Furthermore, the meticulous collection of clinical and radiographic data enabled us to define axSpA in several ways and thus correct for potential biases. For example, an accurate clinical diagnosis of axSpA in an early phase remains challenging and the ASAS classification criteria are not appropriate for diagnostic use, questioning the validity of the ‘gold standard’ for assessment of a potential diagnostic biomarker. The SPACE cohort, however, allowed us to use more strict definitions of diagnosis, either by combining clinical diagnosis and classification criteria or by using clinical diagnosis confirmed at 1 year of follow-up. These analyses yielded very similar results as the primary analyses, indicating that it is unlikely that diagnostic biases explain the differences in anti-CD74 IgG between established AS and early axSpA, the relatively high prevalence of anti-CD74 IgG and IgA antibodies in CBP patients, or the limited PPV and NPV of anti-CD74 IgA in early back pain patients.

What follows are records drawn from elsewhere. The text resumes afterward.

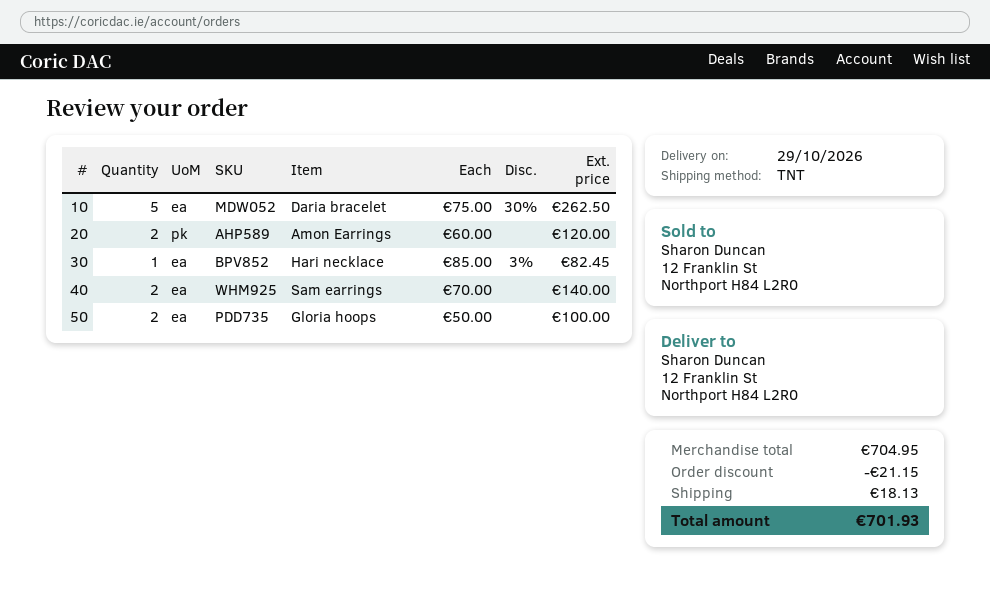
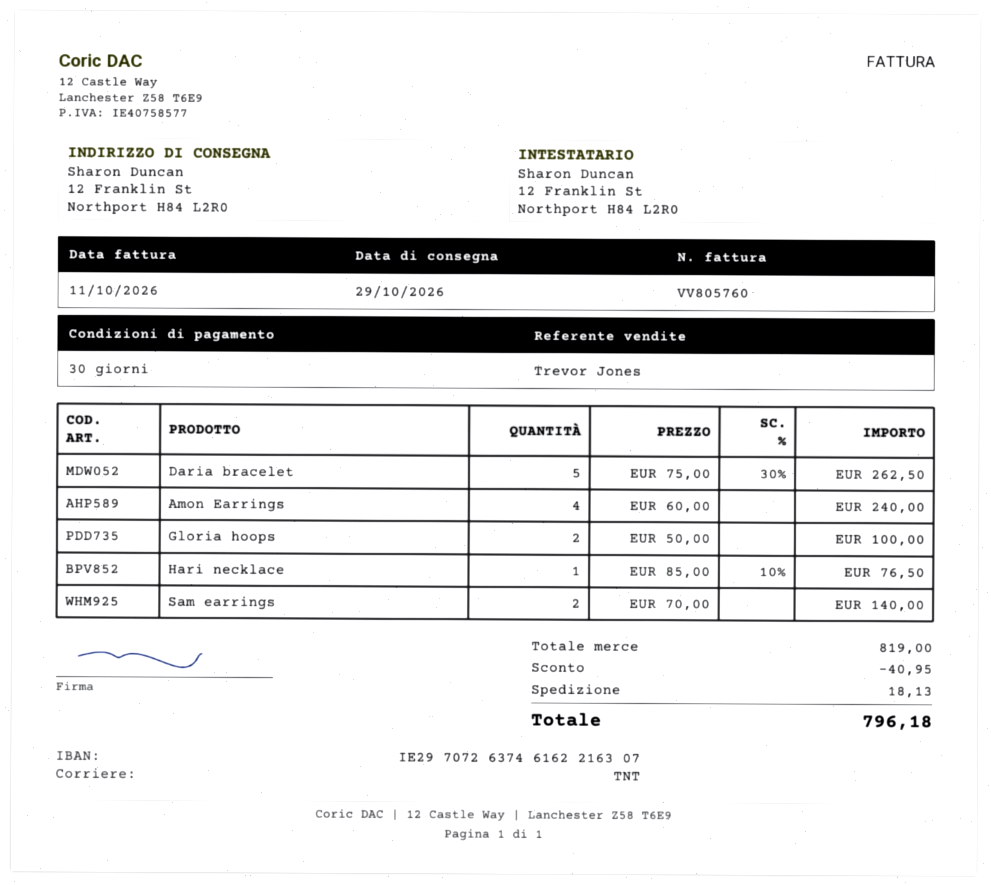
Amon Earrings: 2 x 60.00 = 120.00 -> 4 x 60.00 = 240.00
Hari necklace: 1 x 85.00 - 3% = 82.45 -> 1 x 85.00 - 10% = 76.50
subtotal: 704.95 -> 819.00
discount: 21.15 -> 40.95
total: 701.93 -> 796.18

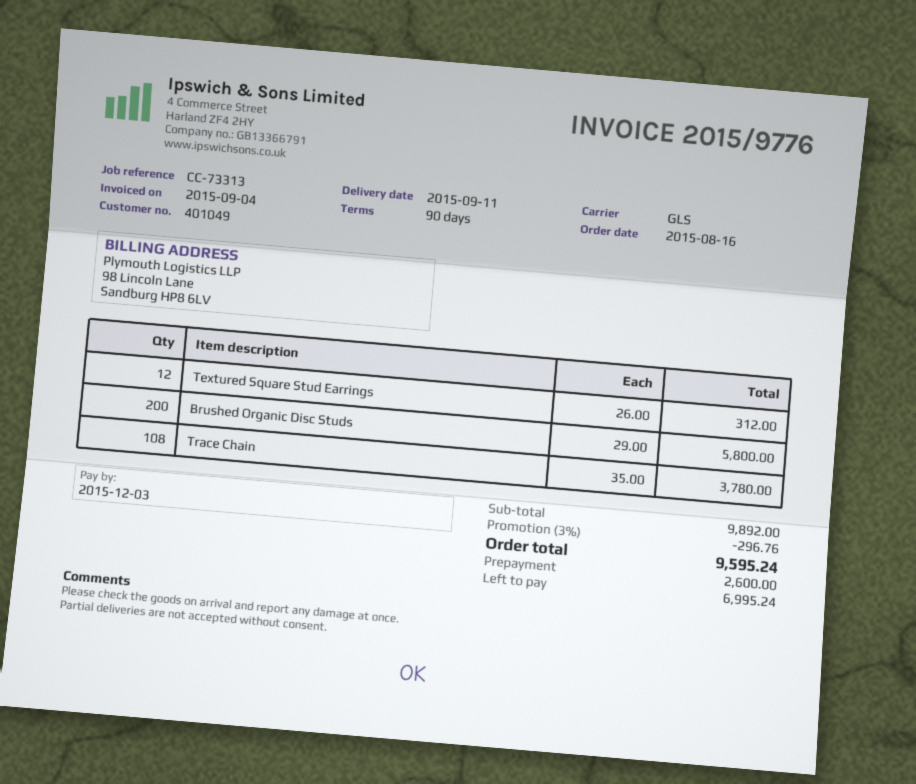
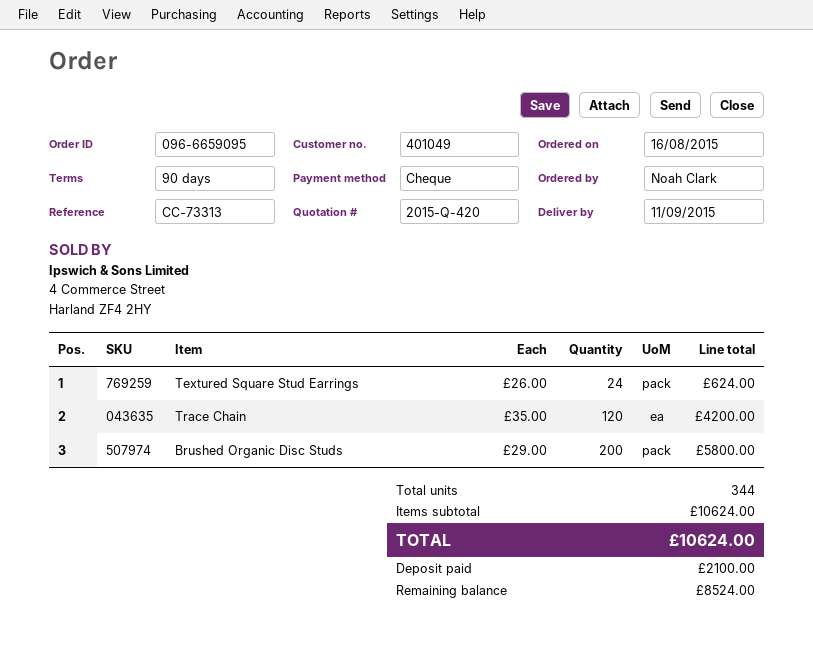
Textured Square Stud Earrings: 12 x 26.00 = 312.00 -> 24 x 26.00 = 624.00
Trace Chain: 108 x 35.00 = 3780.00 -> 120 x 35.00 = 4200.00
subtotal: 9892.00 -> 10624.00
discount: 3% = 296.76 -> none
total: 9595.24 -> 10624.00
deposit: 2600.00 -> 2100.00
balance: 6995.24 -> 8524.00

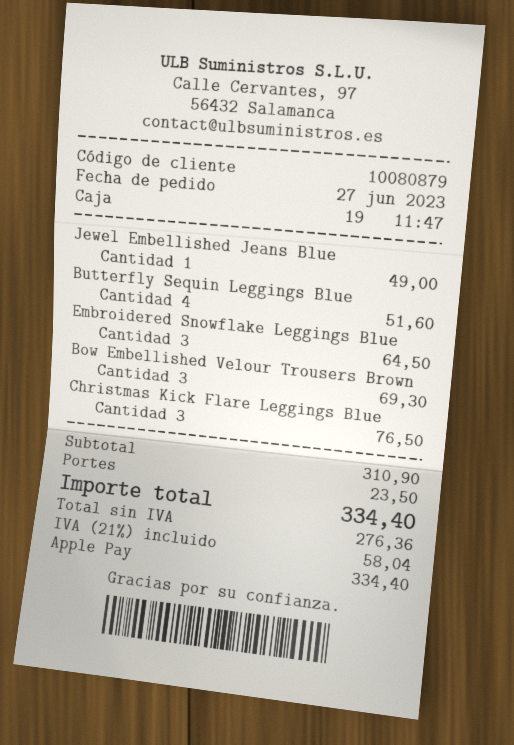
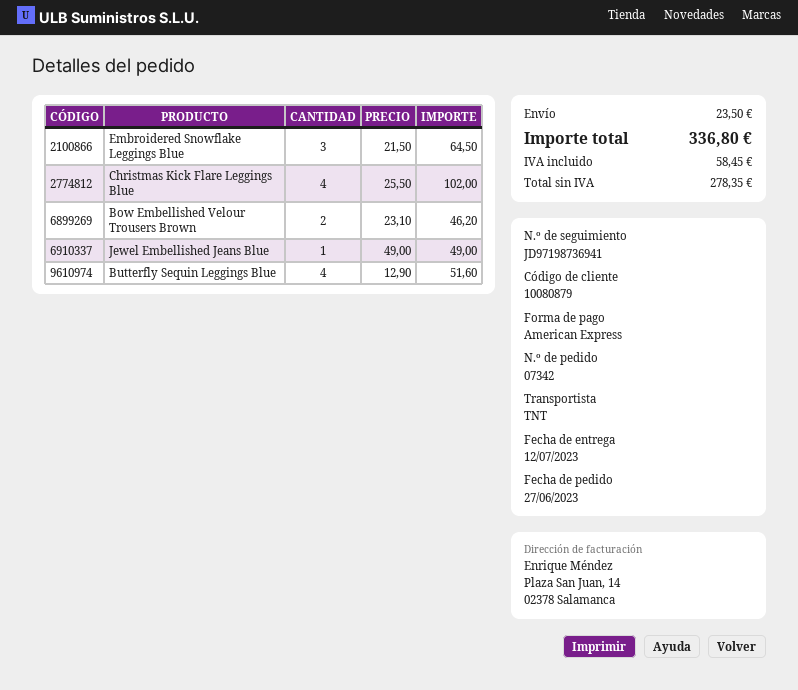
payment method: Apple Pay -> American Express
Bow Embellished Velour Trousers Brown: 3 for 69.30 -> 2 for 46.20
Christmas Kick Flare Leggings Blue: 3 for 76.50 -> 4 for 102.00
net: 276.36 -> 278.35
tax: 58.04 -> 58.45
total: 334.40 -> 336.80

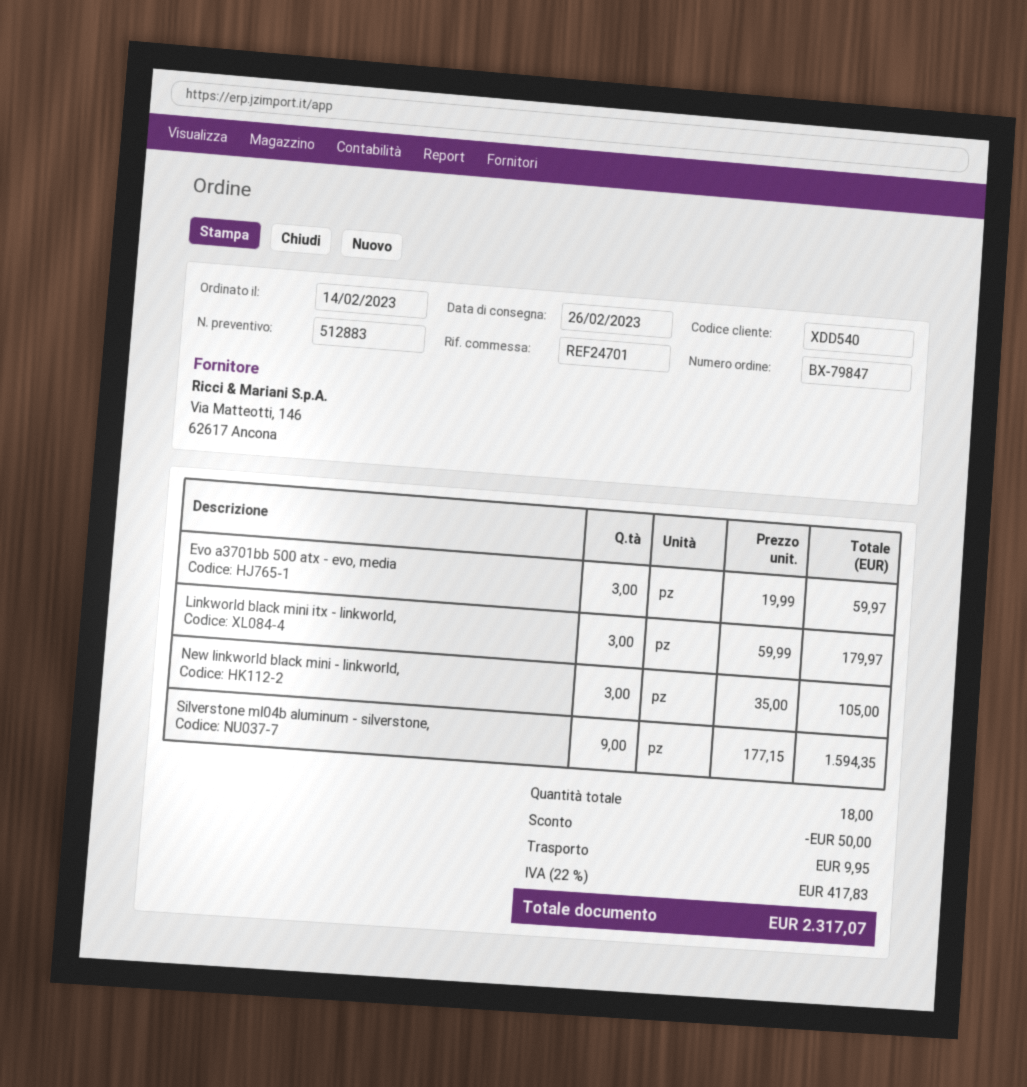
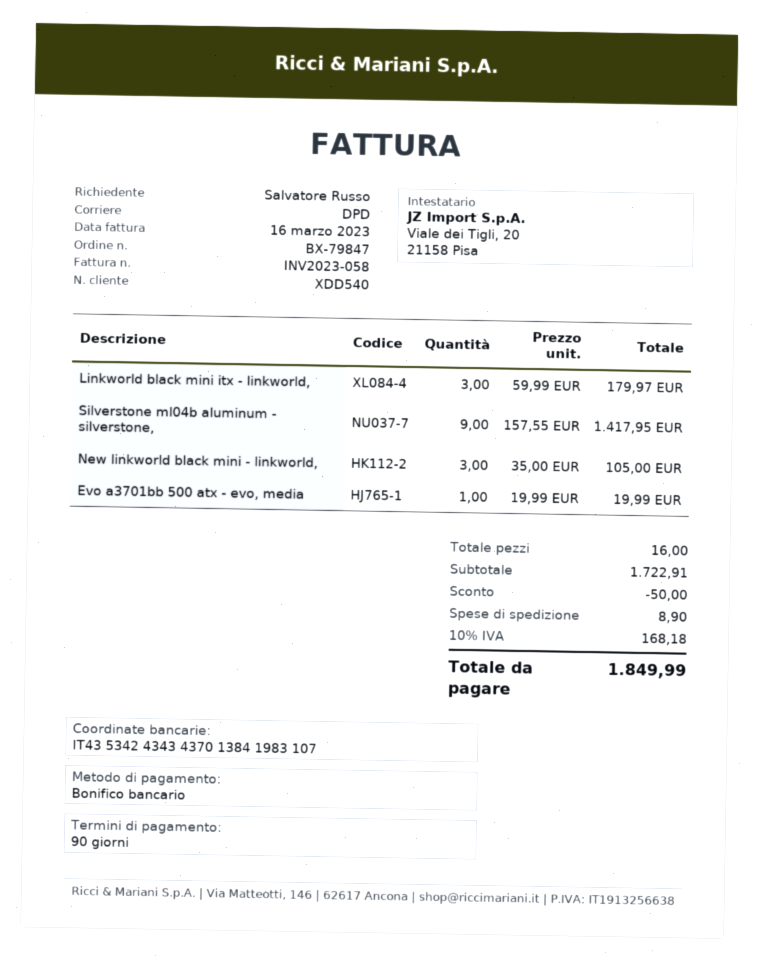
Evo a3701bb 500 atx - evo, media: 3 x 19.99 = 59.97 -> 1 x 19.99 = 19.99
Silverstone ml04b aluminum - silverstone,: 9 x 177.15 = 1594.35 -> 9 x 157.55 = 1417.95
total quantity: 18 -> 16
shipping: 9.95 -> 8.90
tax: 22% = 417.83 -> 10% = 168.18
total: 2317.07 -> 1849.99

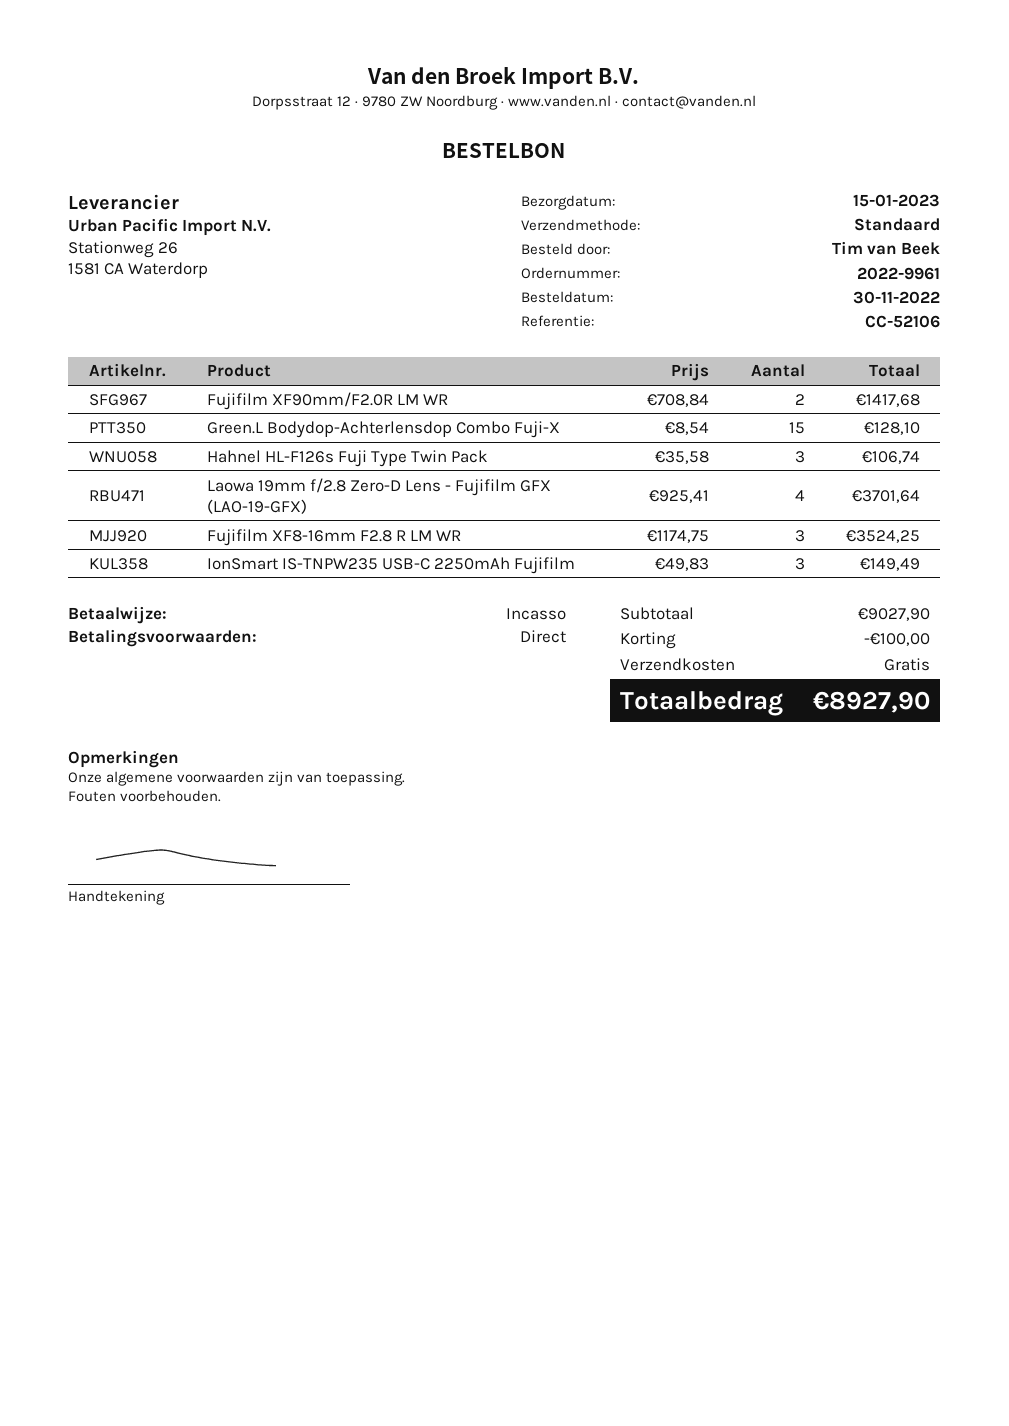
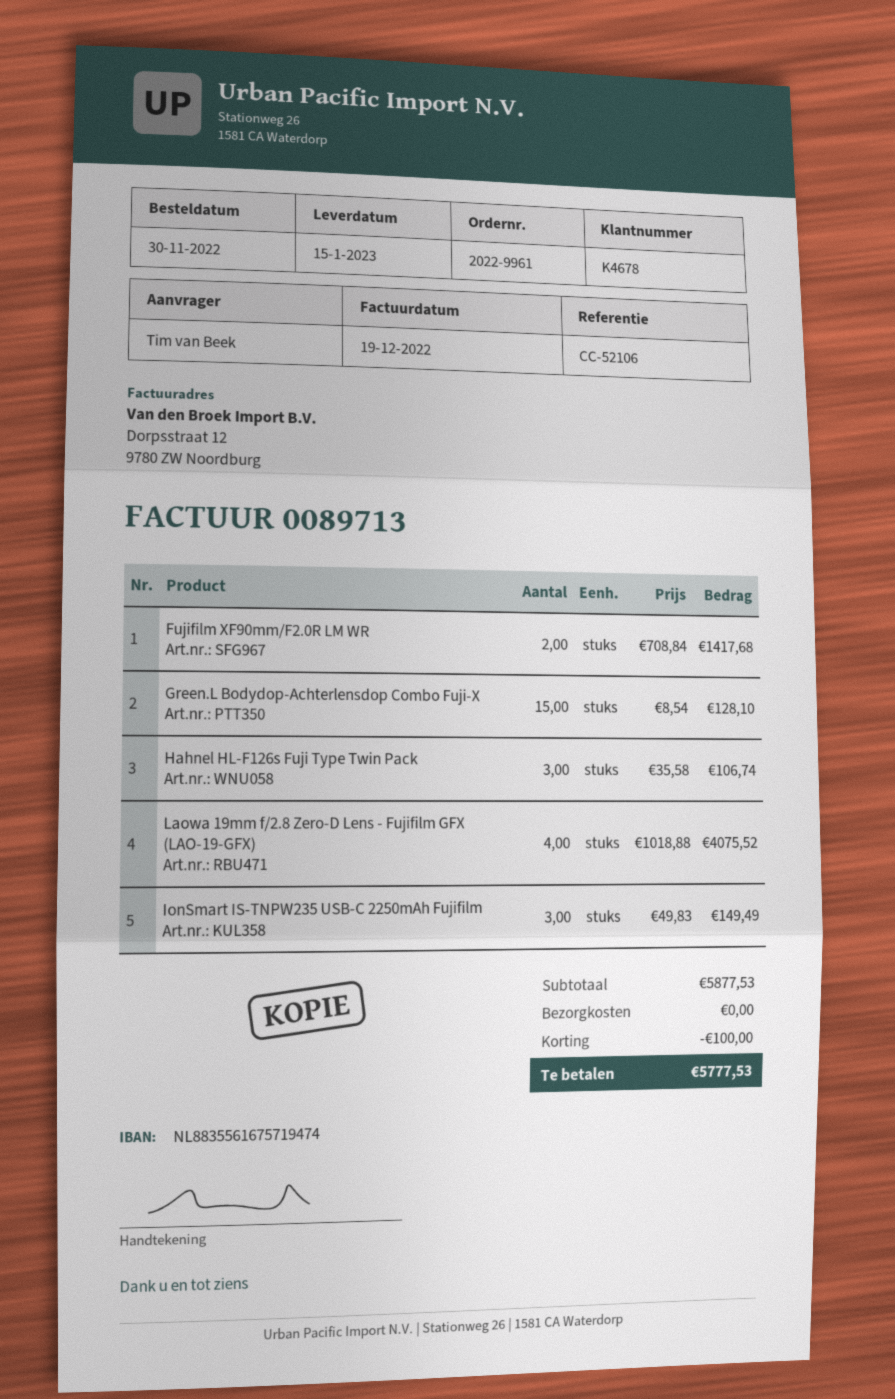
Laowa 19mm f/2.8 Zero-D Lens - Fujifilm GFX (LAO-19-GFX): 4 x 925.41 = 3701.64 -> 4 x 1018.88 = 4075.52
Fujifilm XF8-16mm F2.8 R LM WR: 3 x 1174.75 = 3524.25 -> none
subtotal: 9027.90 -> 5877.53
total: 8927.90 -> 5777.53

Similarly, the well-documented clinical and imaging data of the SPACE cohort also allowed us to explore if anti-CD74 IgA antibodies were associated with a specific sub-population of axSpA patients. These analyses showed that anti- CD74 IgA antibodies were not associated with HLA-B27, CRP, disease duration, sacroiliitis on X-ray, peripheral manifestations other than heel enthesitis or extra- articular disease manifestations, although they were associated with sacroiliitis on MRI and heel enthesitis. A longitudinal analysis may be more powerful than our cross-sectional approach to determine whether anti-CD74 antibodies are a useful biomarker for specific features of the disease, for example to predict radiographic damage.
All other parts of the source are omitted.